Sim, tudo bem, a cineasta já deixou claro que DELIBERADAMENTE deixou de lado não apenas o conflito Satanic Temple x Church of Satan (fundada por LaVey e que insiste que o “verdadeiro” satanismo deve ser “apolítico”), como também os conflitos internos da organização — que é natural que ocorram, gente que quer fazer de um jeito, de outro, enfim. Quando muito, vemos a representante de um capítulo que, se apresentando numa pegada mais feminista punk, endurece o discurso em algumas aparições públicas e prefere o enfrentamento e o choque (com manifestações artísticas que carregam mais no sangue falso e nas referências sexuais) do que a tática de “desmontar pelo lado de dentro”, causando um impacto e um eventual afastamento do grupo.

Não que eu, de verdade, discorde DELA, pra ser bem honesto. Mas dá pra entender claramente onde rolou a desconexão entre as duas estratégias.

De qualquer maneira, é bastante compreensível o recorte narrativo de Lane, que preferiu focar no fato de que, em plena onda de conservadorismo que varre os EUA e o mundo, um bando de tatuados, cabeludos, cabelos coloridos, punks, metaleiros, gays, lésbicas, “desajustados” de todas as partes, pessoas que não se encaixavam e não são aceitas até hoje dentro de um livro de regras religiosas que ameaça se tornar mais importante do que a Constituição, encontraram um caminho.

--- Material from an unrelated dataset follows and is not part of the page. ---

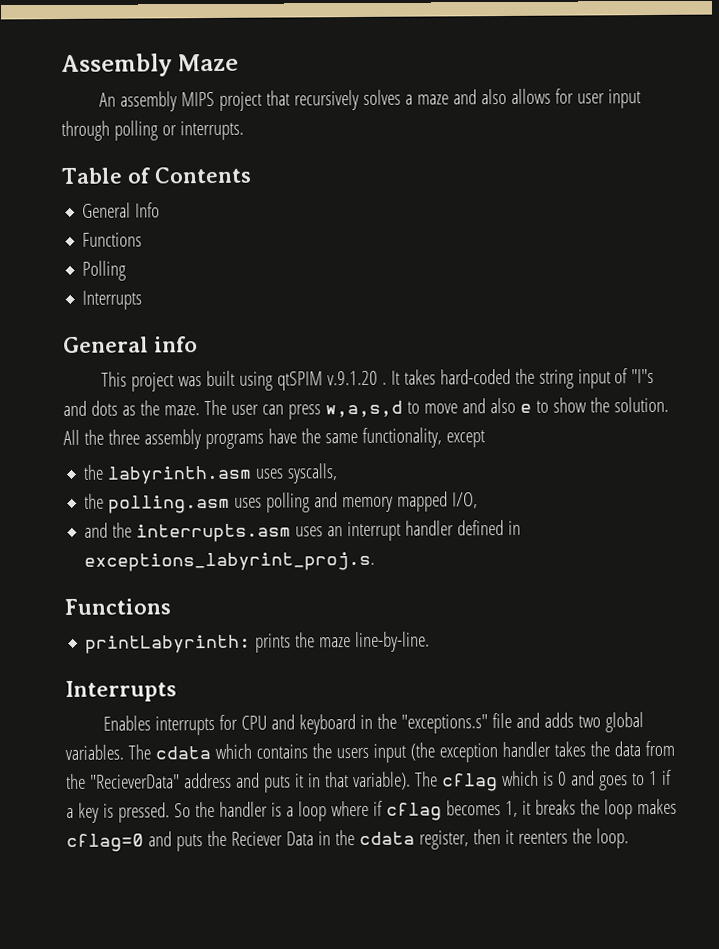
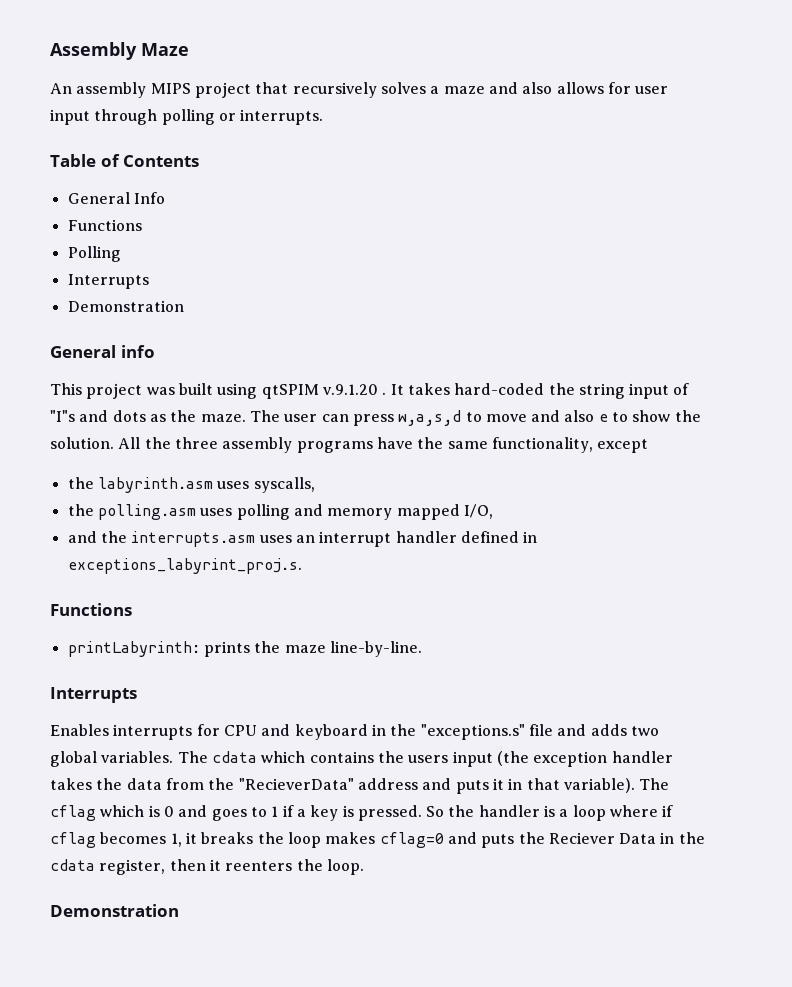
(143, 300) none -> [67,300,184,312] // Demonstration
(629, 838) none -> [50,904,179,917] // Demonstration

Um lugar comum. Um espaço para serem eles mesmos e poderem celebrar a liberdade.

No fim, o ponto de interrogação do título do filme é mais um questionamento do tipo “pera, eles não estão REALMENTE saudando Satanás?”. Fato. Mas se o tal do cara lá debaixo for tão bacana quanto parte desta galera falando em seu nome aqui em cima, ele que conte comigo pra tudo.